Projects: There will be one very substantive final project project assigned to each person during the semester. This project will involve either doing some exploratory work on a research problem, including detailed background literature study and analysis, etc or the statistical analysis of some appropriate dataset that you are interested in. You are welcome
to provide this dataset in consultation with me. Another possibility would be some methodological investigation into some aspect of the topics covered n the class, or some investigation into, for instance, an engineering design problem, where the methods covered may be used to answer a question quantitatively. The final project will culminate in a written report and an oral presentation on the level of that for a professional meeting in statistics and its applied disciplines. For advanced Ph. D. students, an appropriately chosen project may serve as a portion of your dissertation. Each report will be graded on a 15-point scale, with 5 points each for (a) the validity of the statistical analysis, (b) the scientific component, and (c) quality of the write-up and presentation in communicating the results to an intended professional audience.. You are
required to electronically provide me with all written code,
documentation and datasets used in the project. Your rights, if any,
to the data and software, will be preserved.
Statistical Software:
Most of the topics covered in this class will be exhibited
using the low-level language C, the mathematical libraries LAPACK and
FFTW and the statistical software package (publicly-available) "R", available
for download at http://cran.r-project.org. "R"
is developed by a team of international researchers and operates under
the GNU Public License and is therefore free. It is very similar,
though not exactly the same software as the commercially available
Splus. Most commands in Splus work with "R". All lab machines
running Windows have "R" installed. Since the software is freely
available, you may download it from the above web site and use it on
your home computer. You may use either the Windows or Unix/Linux
versions. (You may also need to install additional free packages from
"R", using install.packages() as root or super-user or the
graphical-user interface in R.)
Please note that this is NOT a class in learning statistical
software. As such, you are welcome to use other software packages
but please be forewarned that not all packages may be
capable of doing everything connected with the class. You may of
course, write your own code in a low-level programming language such
as C but this should typically be a last resort option.

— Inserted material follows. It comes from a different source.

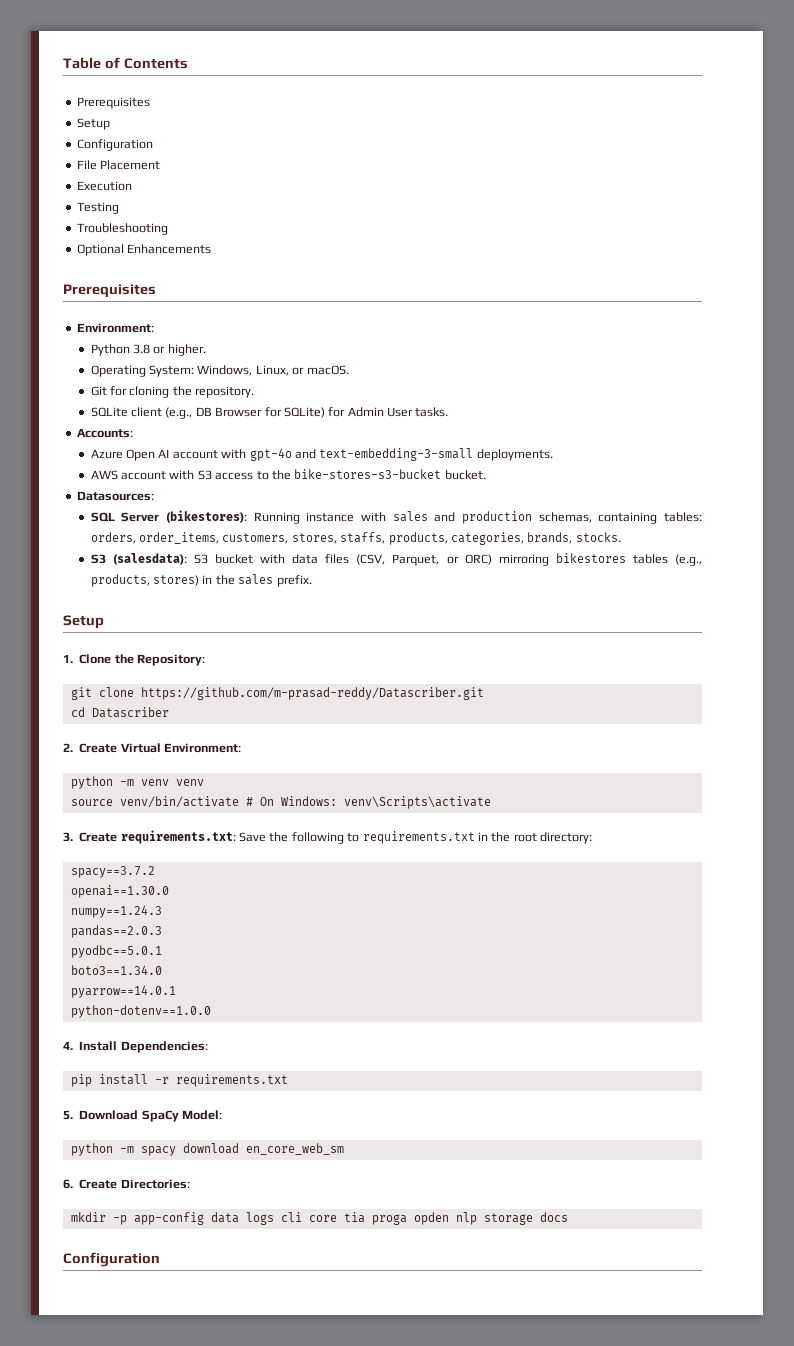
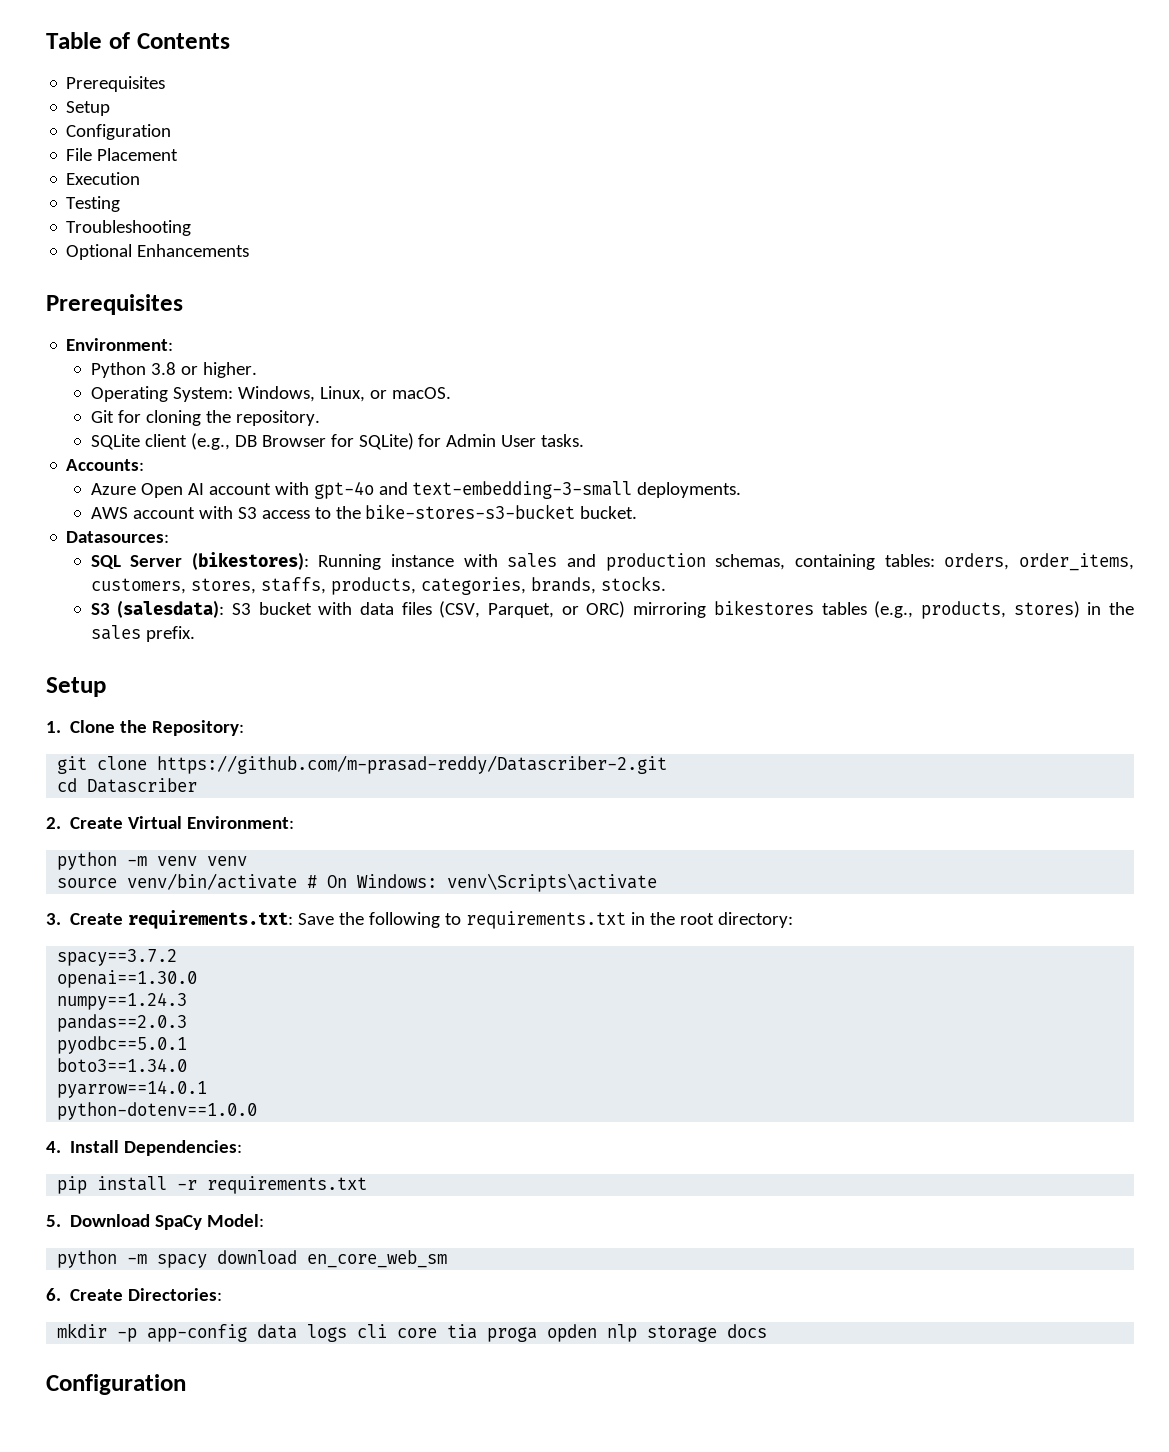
- git clone https://github.com/m-prasad-reddy/Datascriber.git
+ git clone https://github.com/m-prasad-reddy/Datascriber-2.git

Other: The times of the class may be adjusted to meet student
requests and preferences. Further, to allow sufficient time for work
on the final project, the lectures will be mostly concentrated in the
first half of the semester: each class period will be lengthened to 2
hours.
Course Homepage: The course homepage will be located on
the WWW at
http://www.public.iastate.edu/~maitra/stat680/fall06.html.
I will try and keep this homepage as upto date as possible. However,
you are still responsible for any announcements made in class.